• _TASK OBJECTIVE_: When you transcribe the entries below, keep the wording exact and omit the pictures.

Start of INPUT DATA

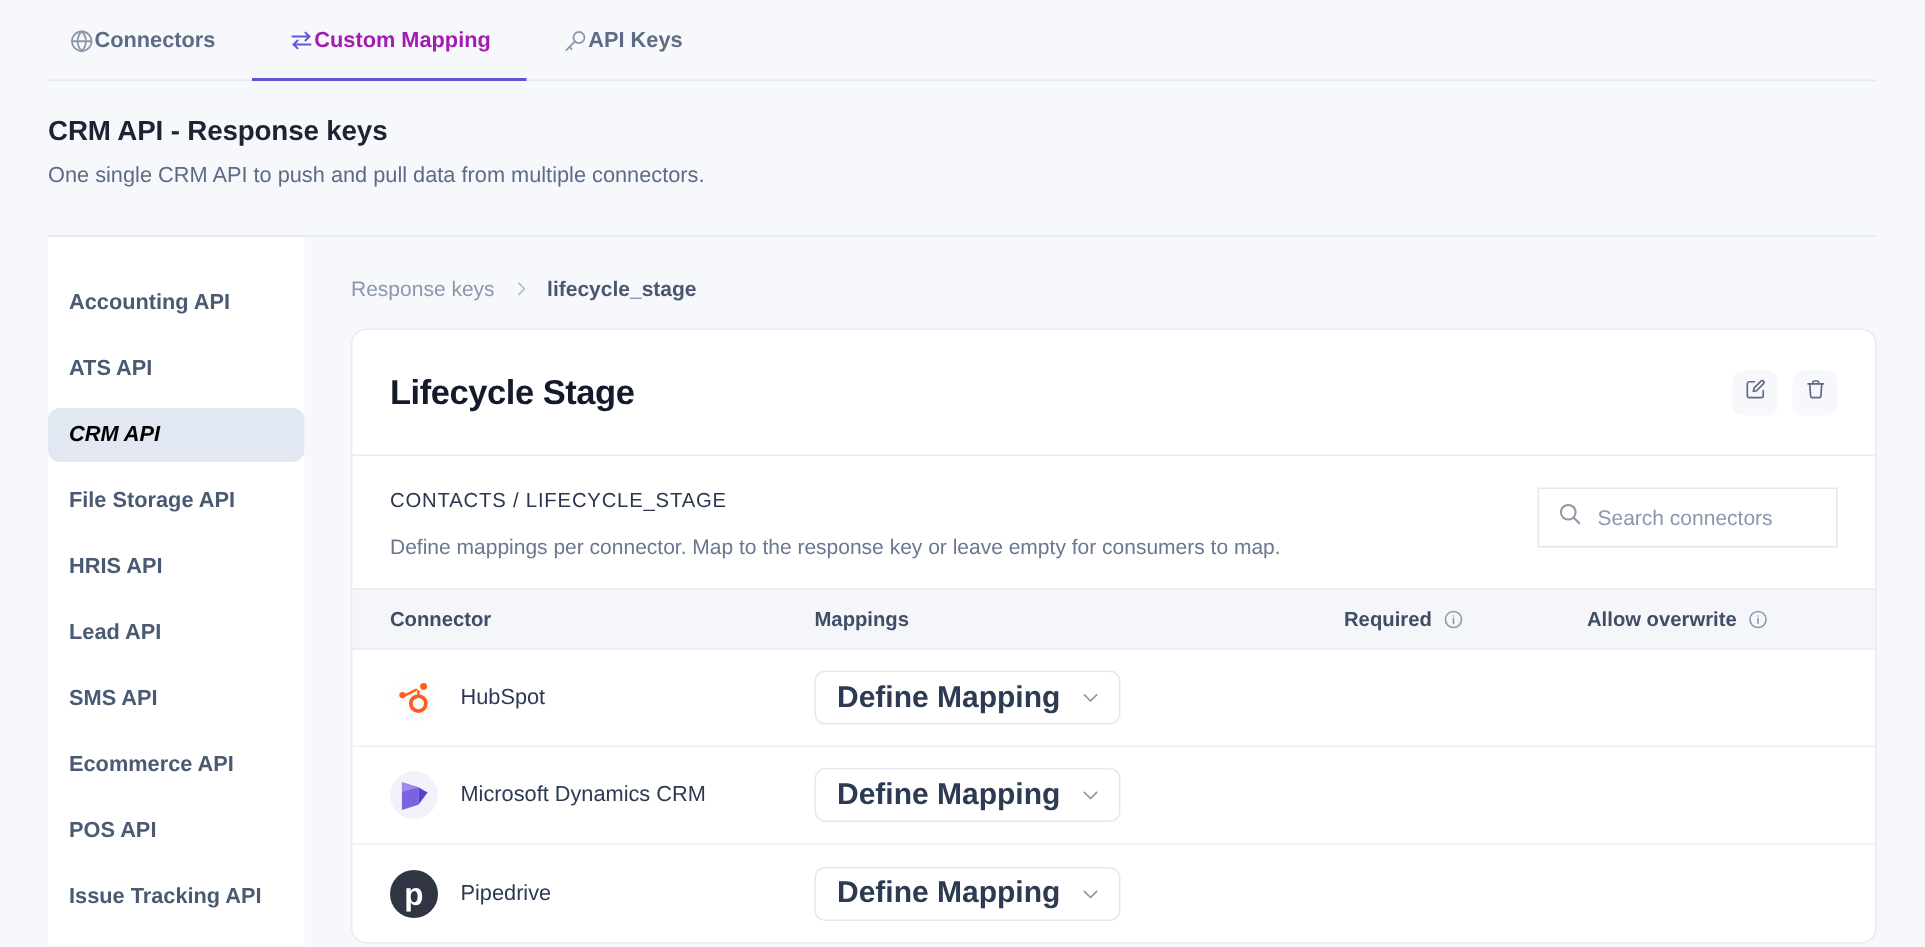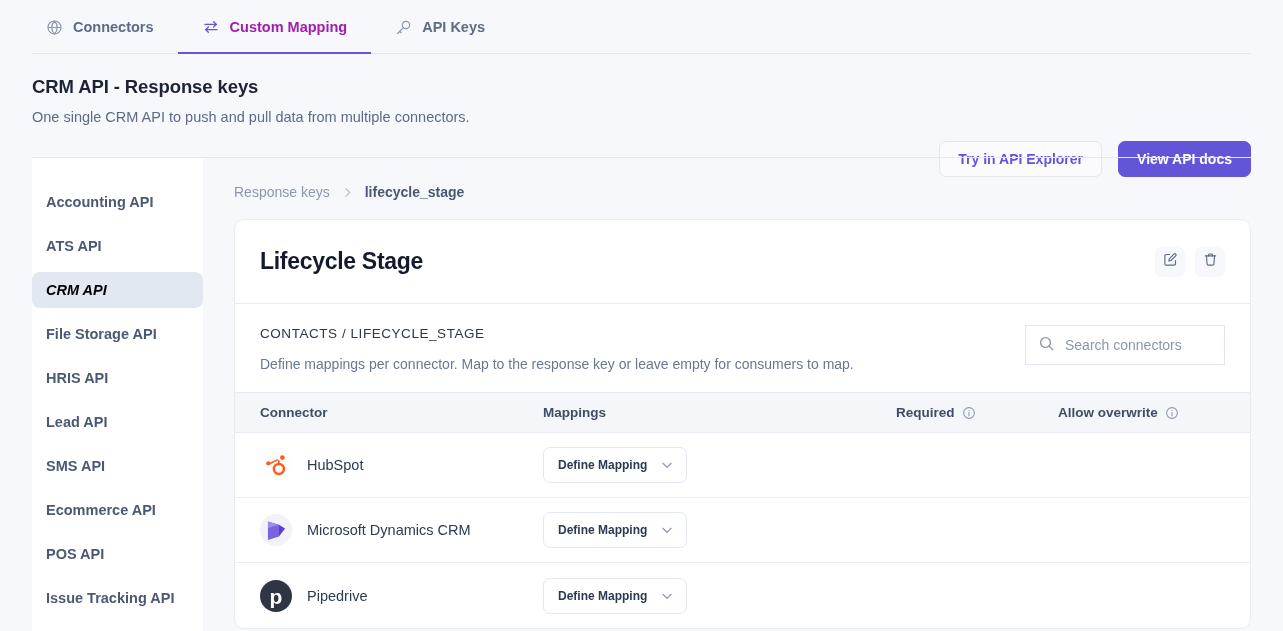"Connectors" .tab { gap: 10px -> none }
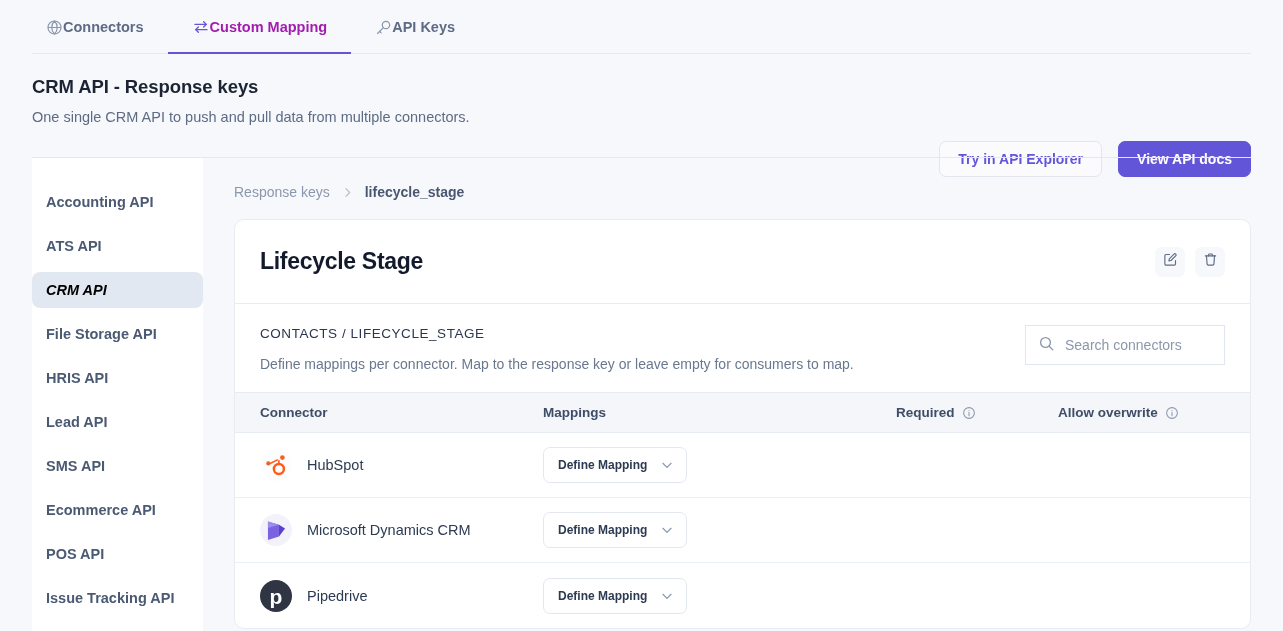"Try in API Explorer" div.headbtns { html: <div> <div>Try in API Explorer</div> <div>View API docs</div> </div> -> none }
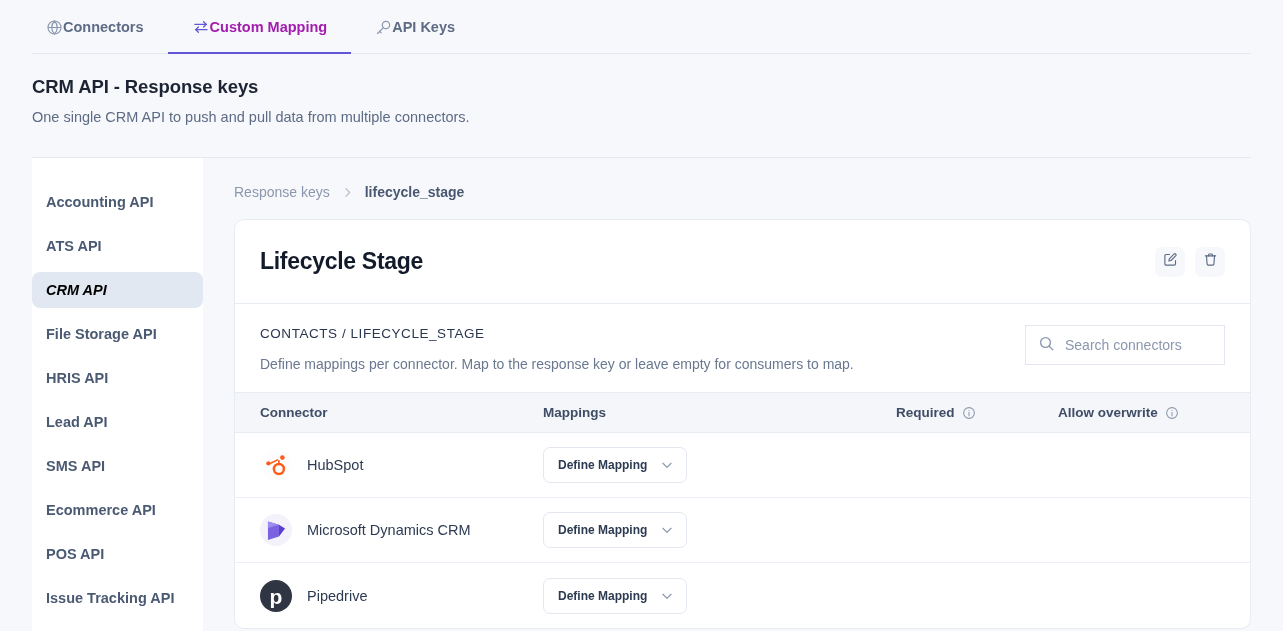"Define Mapping" .dd { font-size: 12px -> 20px }
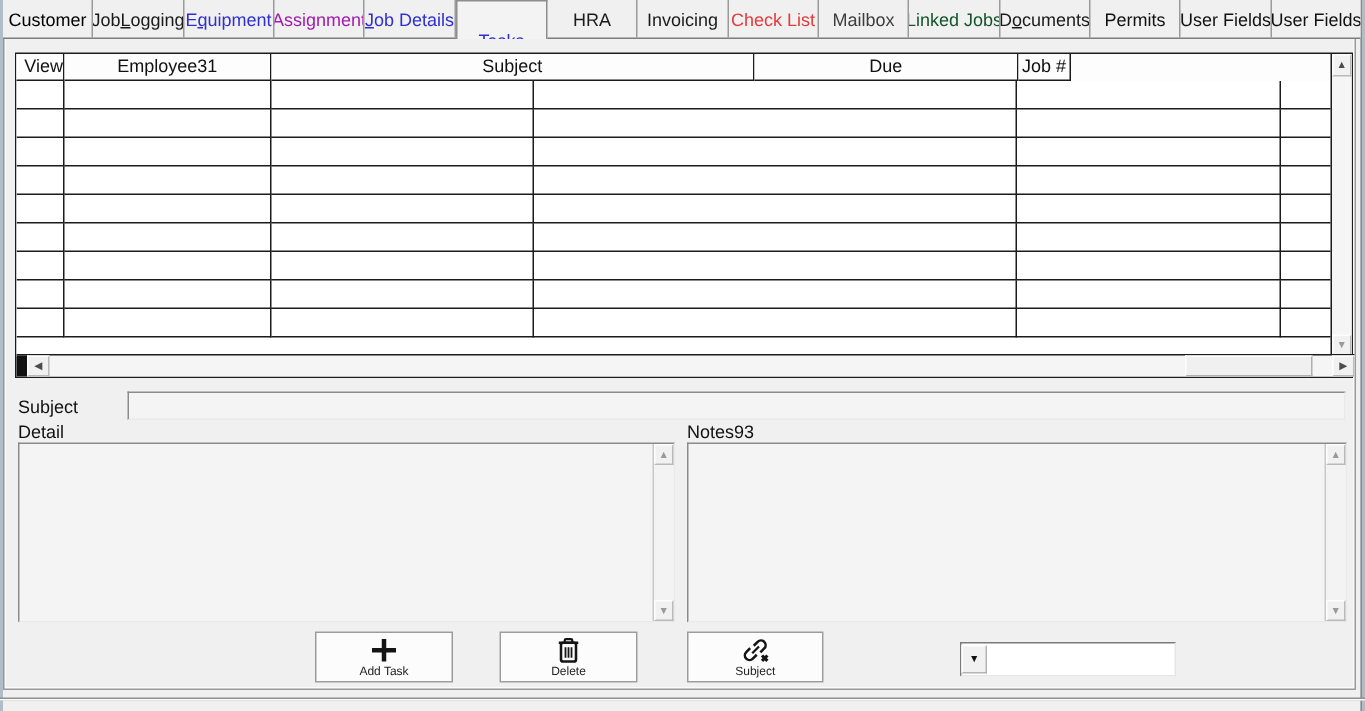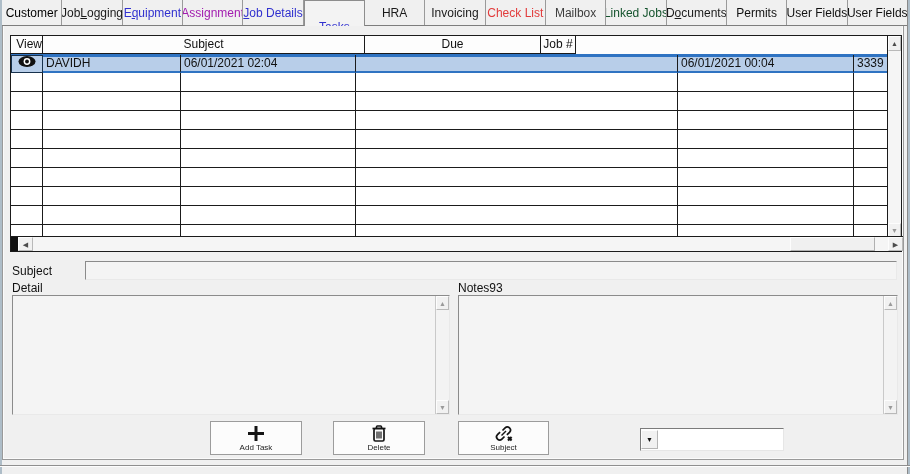"Employee31" div.ghc { html: none -> <div>Employee31</div> }
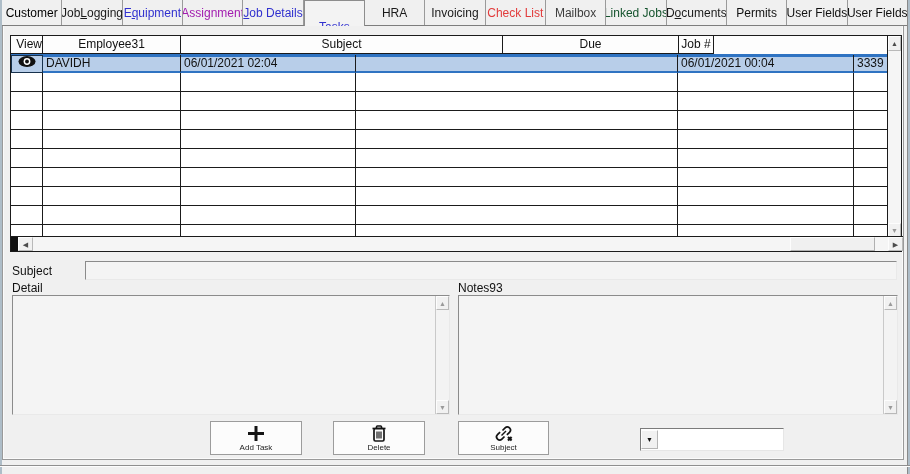"DAVIDH" div.grow { html: <div> <div> <span><svg> <ellipse></ellipse> <circle></circle> <circle></circle> </svg></span> </div> <div>DAVIDH</div> <div>06/01/2021 02:04</div> <div></div> <div>06/01/2021 00:04</div> <div>3339</div> </div> -> none }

End of INPUT DATA

• _SOLUTION TO THE EXERCISE_:
"Connectors" .tab { gap: 10px -> none }
"Try in API Explorer" div.headbtns { html: <div> <div>Try in API Explorer</div> <div>View API docs</div> </div> -> none }
"Define Mapping" .dd { font-size: 12px -> 20px }
"Employee31" div.ghc { html: none -> <div>Employee31</div> }
"DAVIDH" div.grow { html: <div> <div> <span><svg> <ellipse></ellipse> <circle></circle> <circle></circle> </svg></span> </div> <div>DAVIDH</div> <div>06/01/2021 02:04</div> <div></div> <div>06/01/2021 00:04</div> <div>3339</div> </div> -> none }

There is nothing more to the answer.